Michael Kimmel and Christina Hoff Sommers did a dialogue at the Huffington Post. It didn’t create a new bridge between feminists and Christina Hoff Sommers.
Sommers: Now I have a question for you, Michael. In the past, you seem to have sided with a group of gender scholars who think we should address the boy problem by raising boys to be more like girls. Maybe I am being overly optimistic, but does your praise for my New York Times op-ed indicate a shift in your own thinking?
Ouch; that’s a Radfordesque question. “When did you stop dressing your son in frilly skirts?”
Kimmel: Not at all. I’m not interested in raising boys to be more like girls any more than I want girls to be raised more like boys. The question itself assumes that there is a way to raise boys that is different from the way we raise girls. To me this is stereotypic thinking. I want to raise our children to be themselves, and I think that one of the more wonderful components of feminism was to critique that stereotype that all girls are supposed to act and dress in one way and one way only.
Eww! Gender feminism! He said “stereotypic”! He thinks girls and boys are exactly the same! Ewww!
Kimmel: Our disagreement, I think, comes from what we see as the source of that falling behind. My interviews with over 400 young men, aged 6-26, in Guyland, showed me that young men and boys are constantly and relentlessly policed by other guys, and pressured to conform to a very narrow definition of masculinity by the constant spectre of being called a fag or gay. So if we’re going to really intervene in schools to ensure that boys succeed, I believe that we have to empower boys’ resilience in the face of this gender policing. What my interviews taught me is that many guys believe that academic disengagement is a sign of their masculinity. Therefore, re-engaging boys in school requires that we enable them to reconect educational engagement with manhood.

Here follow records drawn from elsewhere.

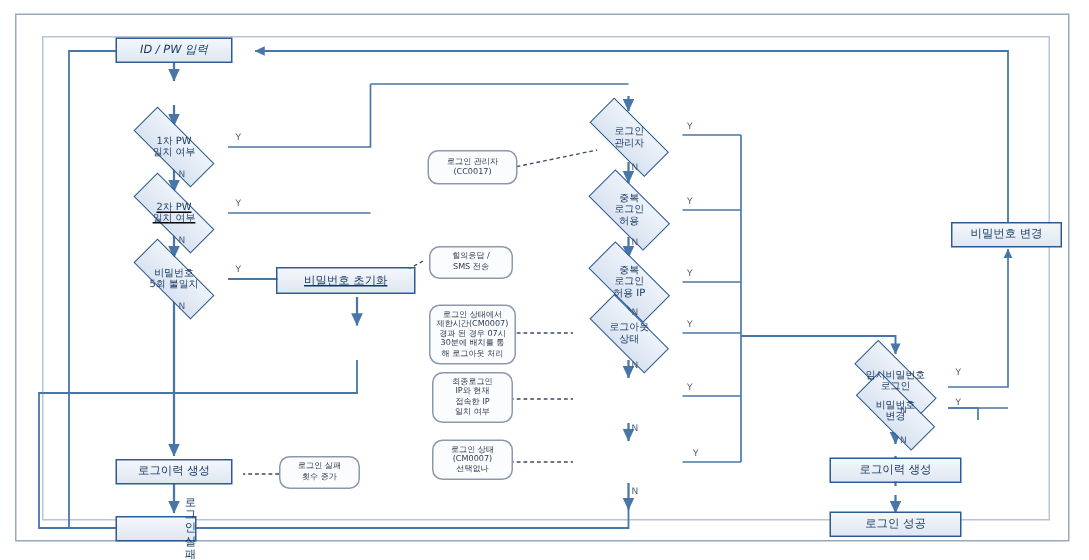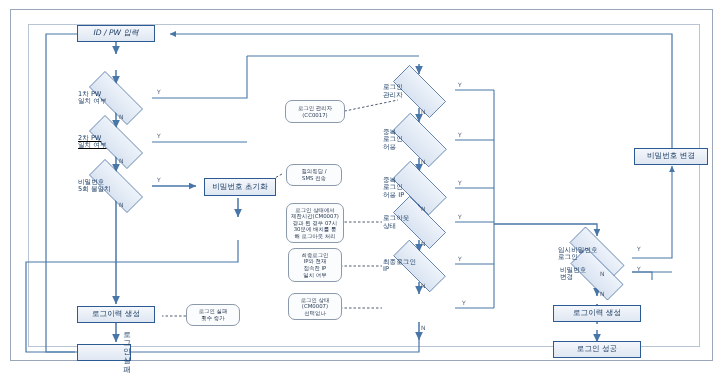--- a/index.html
+++ b/index.html
@@ -33,7 +33,7 @@
     border:1.3px solid #2c5a93;
     transform:rotate(45deg) scale(0.707);
     box-sizing:border-box;}
-  .dia .tx{position:relative;z-index:2;font-size:6.6px;color:#13365e;line-height:1.12;
+  .dia .tx{position:relative;z-index:2;font-size:6.6px;color:#13365e;line-height:1.12;text-align:center;
     white-space:pre-line;width:100%;}
 
   

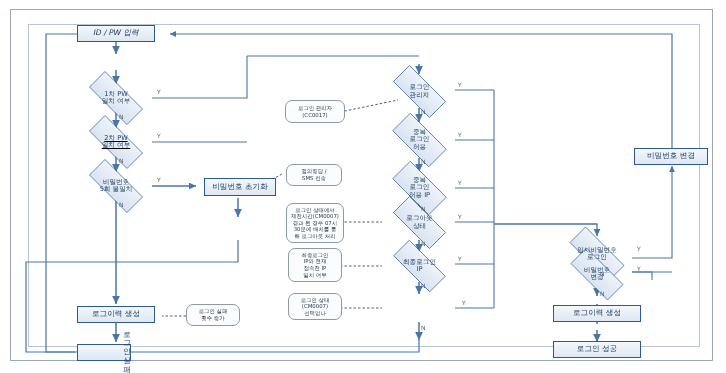--- a/index.html
+++ b/index.html
@@ -161,7 +161,7 @@
 5회 불일치</div>
   </div>
 
-  <div class="box" style="left:204px;top:178px;width:72px;height:18px;">
+  <div class="box" style="left:184px;top:178px;width:93px;height:18px;text-decoration:underline;">
     <span>비밀번호 초기화</span>
   </div>
 

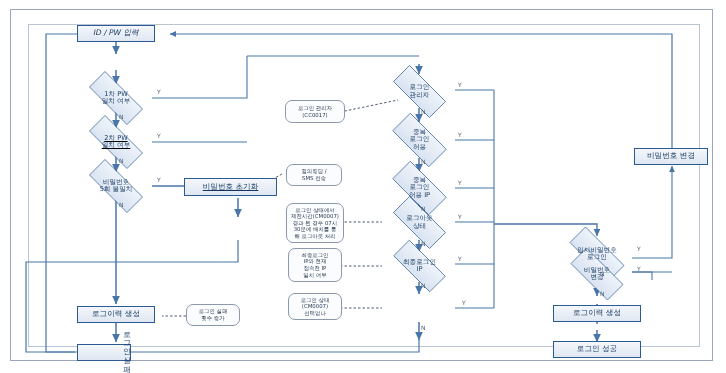--- a/index.html
+++ b/index.html
@@ -200,11 +200,6 @@
 상태</div>
   </div>
 
-  <div class="dia" style="left:383px;top:250px;width:73px;height:32px;">
-    <div class="sh"></div>
-    <div class="tx">최종로그인
-IP</div>
-  </div>
 
 
   <div class="dia" style="left:558px;top:238px;width:78px;height:32px;">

Sommers, you won’t be surprised to learn, isn’t buying it.
Sommers: I agree that we should raise children to be themselves. But that will often mean respecting their gender. Increasingly, little boys are shamed and punished for the crime of being who they are. The typical, joyful play of young males is “rough and tumble” play. There is no known society where little boys fail to evince this behavior (girls do it too, but far less). In many schools, this characteristic play of little boys is no longer tolerated. Intrusive and intolerant adults are insisting “tug of war” be changed to “tug of peace”; games such as tag are being replaced with “circle of friends” — in which no one is ever out.
Those are the feminists who say “all men are rapists,” aren’t they. They live in the same mist-shrouded part of the North Pole where no one can ever find them, don’t they.